Si los futboleros nos pegamos la cabeza contra la pared cuando el torneo argentino tiene un parate de una semana por fecha de Eliminatorias, imaginate cuando tenemos que convivir con el receso más eterno y problemático de las últimas décadas. La espera se hace eterna, y ya superó cualquier límite ligado a lo insoportable.

Pero a los de River además nos envuelve un vacío que excede a las cuestiones de la ansiedad. Extrañamos poder ir a nuestra cancha. O prender la tele o la radio y que se escuche de fondo la más maravillosa música de nuestra gente mientras sale el equipo. Despertarnos a la mañana con la sensación de que juega el Más Grande, y saber que el día se planifica pura y exclusivamente para ese evento. Con el sagrado ritual del viaje al estadio que se organiza con 500 horas de antelación en nuestros cerebros. Con el llamado de ese familiar o amigo que te va a pasar a buscar para llevarte al Monu, o para avisarte que se juntan en su casa con una buena picada o bebida de por medio.

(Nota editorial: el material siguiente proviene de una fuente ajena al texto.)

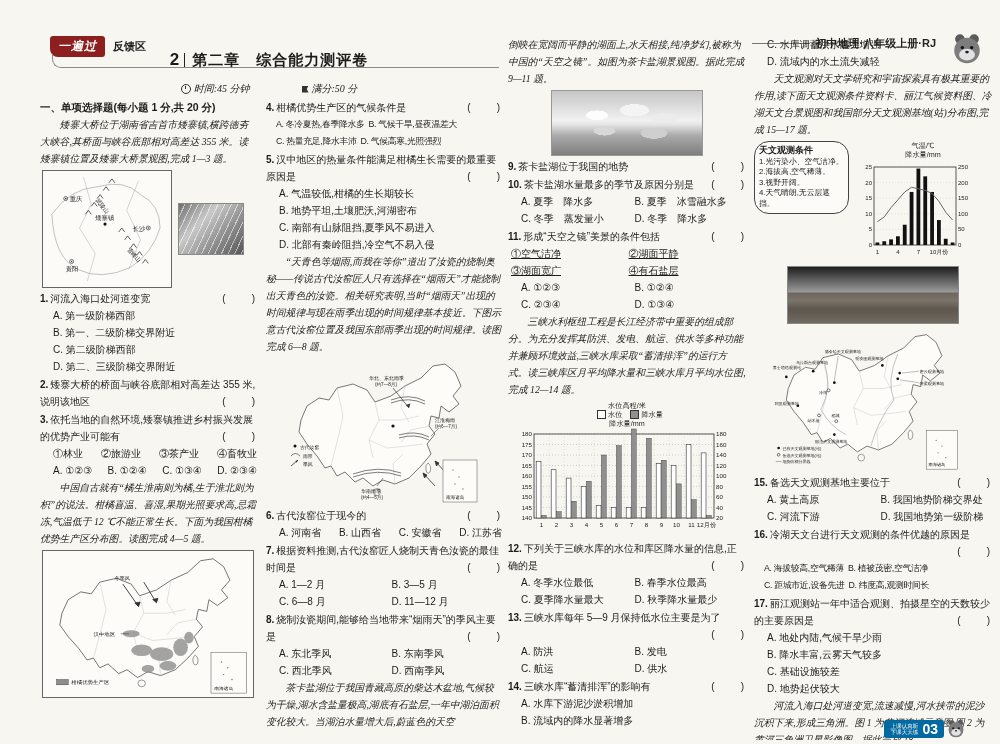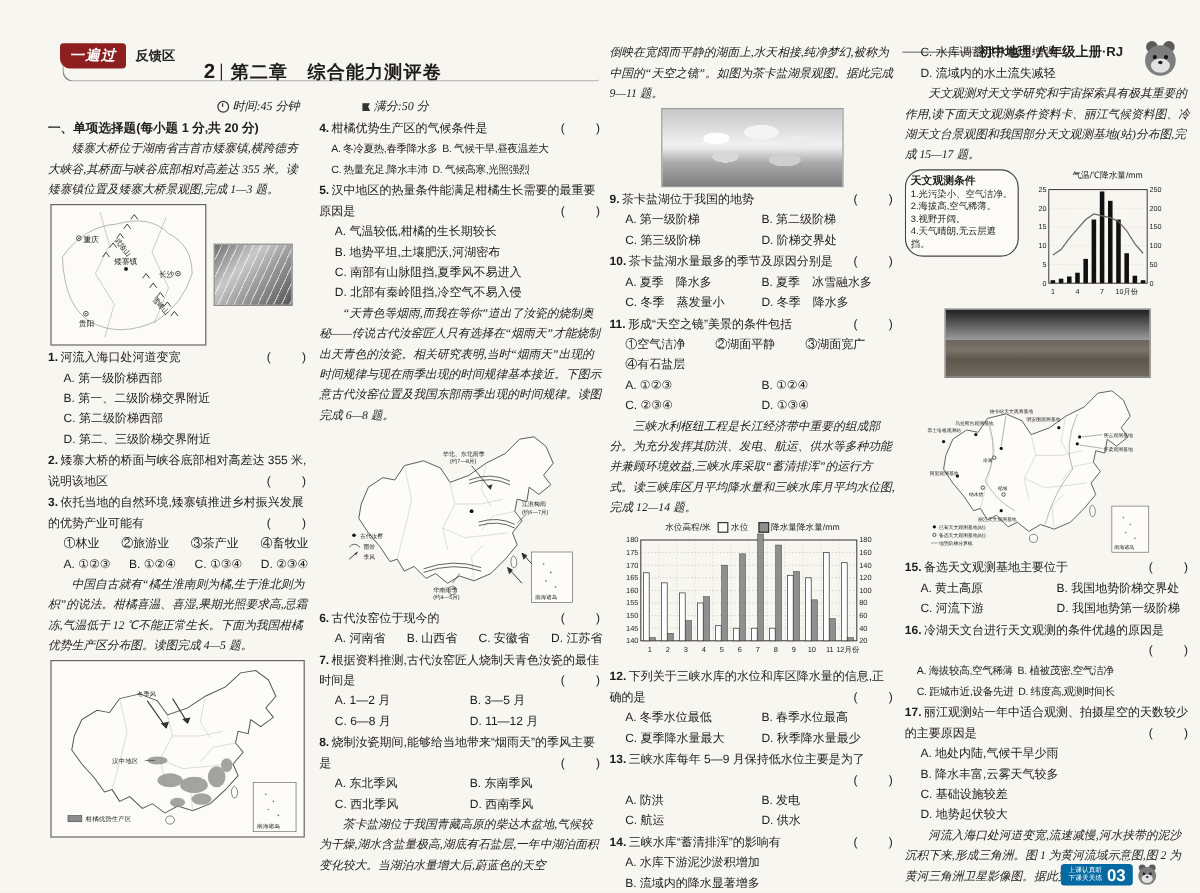"气温/℃" .chart-titles { flex-direction: none -> column }
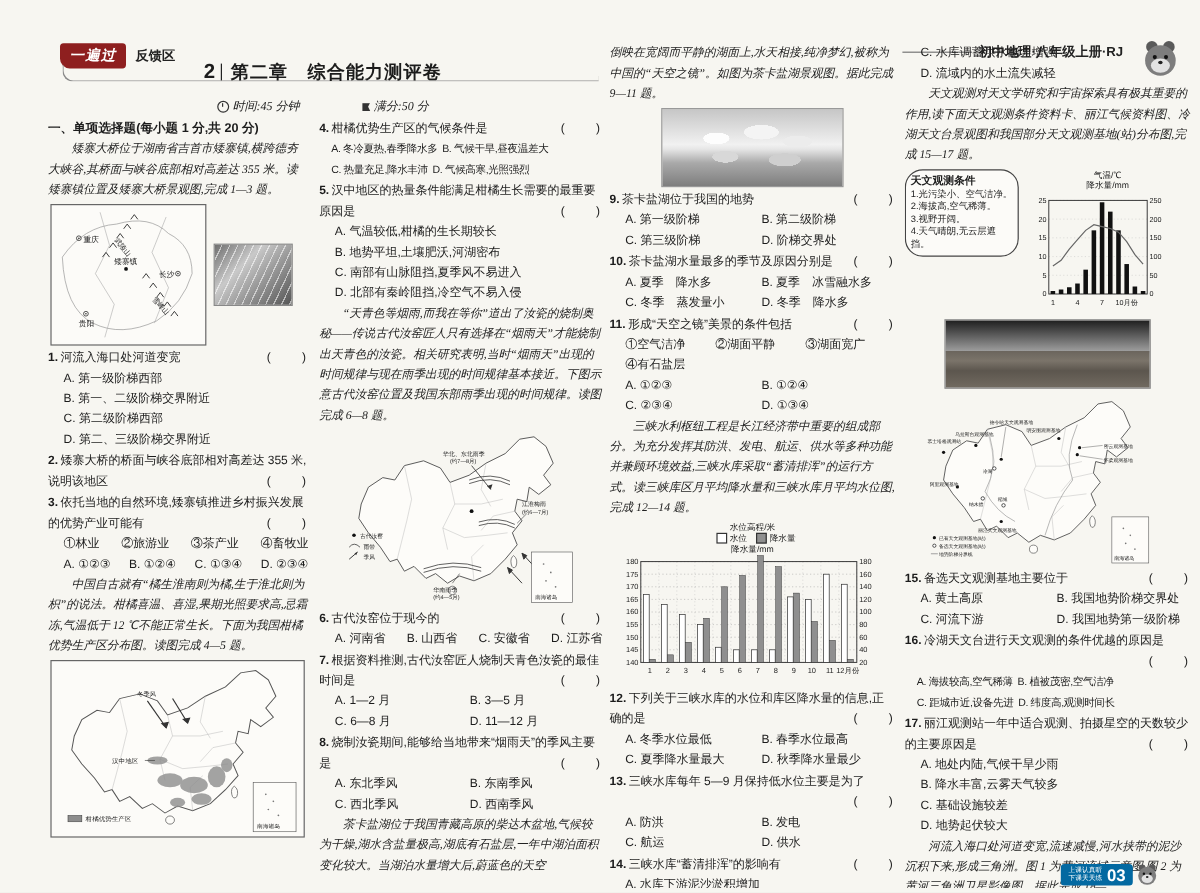"A. 第一级阶梯" div.opts { html: <div> <span>A. 第一级阶梯</span> <span>B. 第二级阶梯</span> <span>C. 第三级阶梯</span> <span>D. 阶梯交界处</span> </div> -> none }
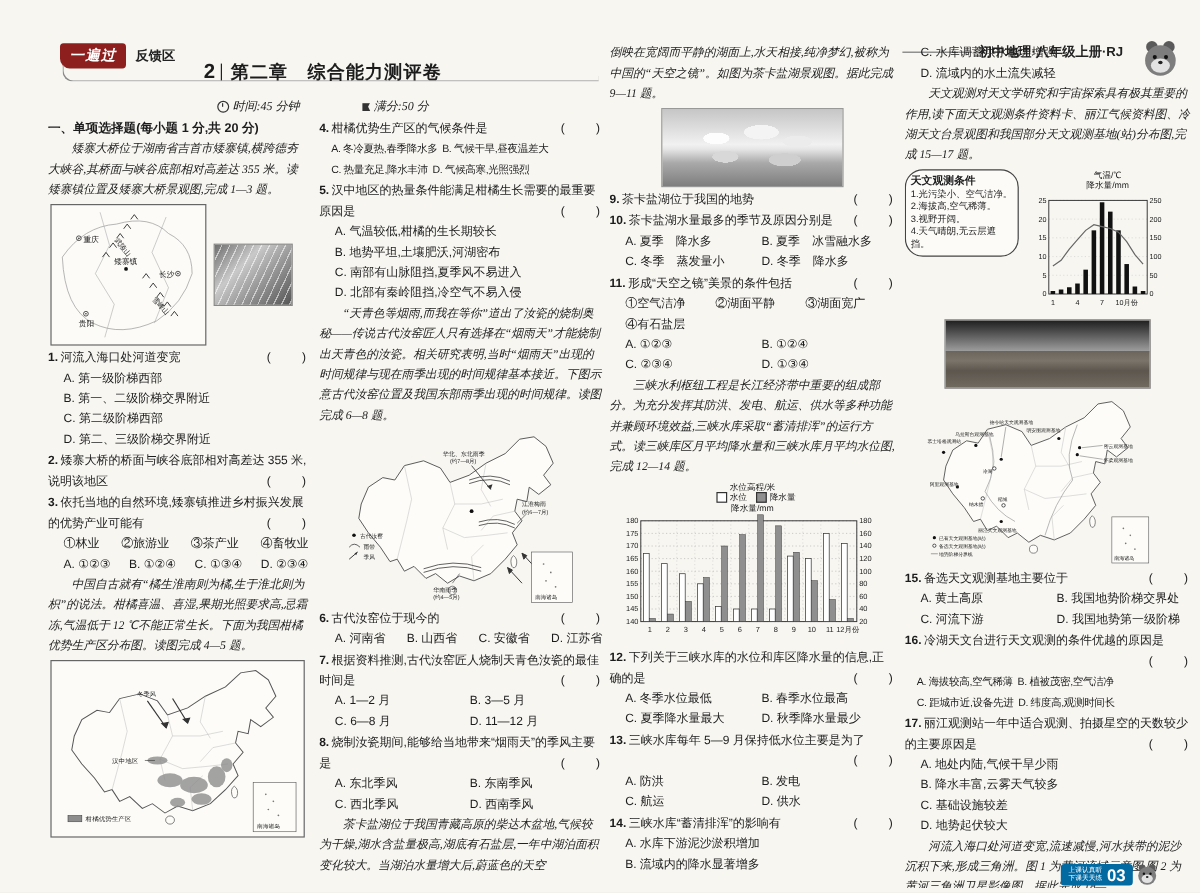"①空气洁净" .items-2c { grid-template-columns: 1fr 1fr 1fr -> 1fr 1fr; margin-left: 13px -> 3px; text-decoration: none -> underline }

Todo es mágico y especial, pero si encima jugamos de local hay un instante ligado al tiempo y al espacio que es incomparable. Cuando después del subte o del bondi cruzás Libertador y venís caminando por Udaondo. O si estás arriba del auto por Lugones. O si te bajás del tren cerca de la facultad y alzás la frente. O cuando cruzás el puente Labruna y solamente podés tener la cabeza y la mirada en una sola dirección. O cuando cogoteás entre los árboles de Alcorta. Ahí aparece ese segundo en el que en nuestras retinas asoma el gigante Monumental, y nos empieza a bajar una energía indescriptible al cuerpo. El esqueleto vibra diferente. Los latidos y la adrenalina se reproducen a escala incontrolable. Nos olvidamos por un instante de todos los problemas y los dolores. Sentimos que le encontramos una razón y un sentido a la existencia. Ni siquiera pusimos un pie en las escaleras para subir a las tribunas, pero ya respiramos hondo y nos florece la felicidad por todas partes.

Ese lugar encierra una pasión indescriptible. Tiene esa belleza imponente desde afuera hacia adentro y viceversa. Forjó millones de amistades y enamoró a miles de parejas a lo largo de la historia. Partido a partido en cada gol provoca cientos de abrazos de gente que hasta ese día no se había cruzado ni hablado nunca. Y toda la escenografía roja y blanca con el núcleo verde se vuelve agradable desde cualquier ángulo de los puntos cardinales. No será la casa donde vivimos, pero sí es la casa que elegimos, y tenemos en claro que la única dosis de perfección que existe en el mundo está ahí.

Lamentablemente hay gente que por cuestiones de lejanía o de dinero no puede ni pudo conocerlo, y no por eso será menos hincha que nadie, ni tendrá menos pasión por los colores que otros. Pero lo que sí puedo afirmar es que después de haberme cruzado con ese paraíso hay un antes y un después en todo lo relacionado al amor que siento por el escudo rojo y blanco. Ojalá que cada ser humano riverplatense tenga la posibilidad de pasar por lo menos una vez en la vida por esa experiencia y sensación maravillosa.

Que vuelva el fútbol, por favor. Que vuelva a poblarse el Monumental con el perfume de los que lo viven desde adentro y desde afuera. No damos más.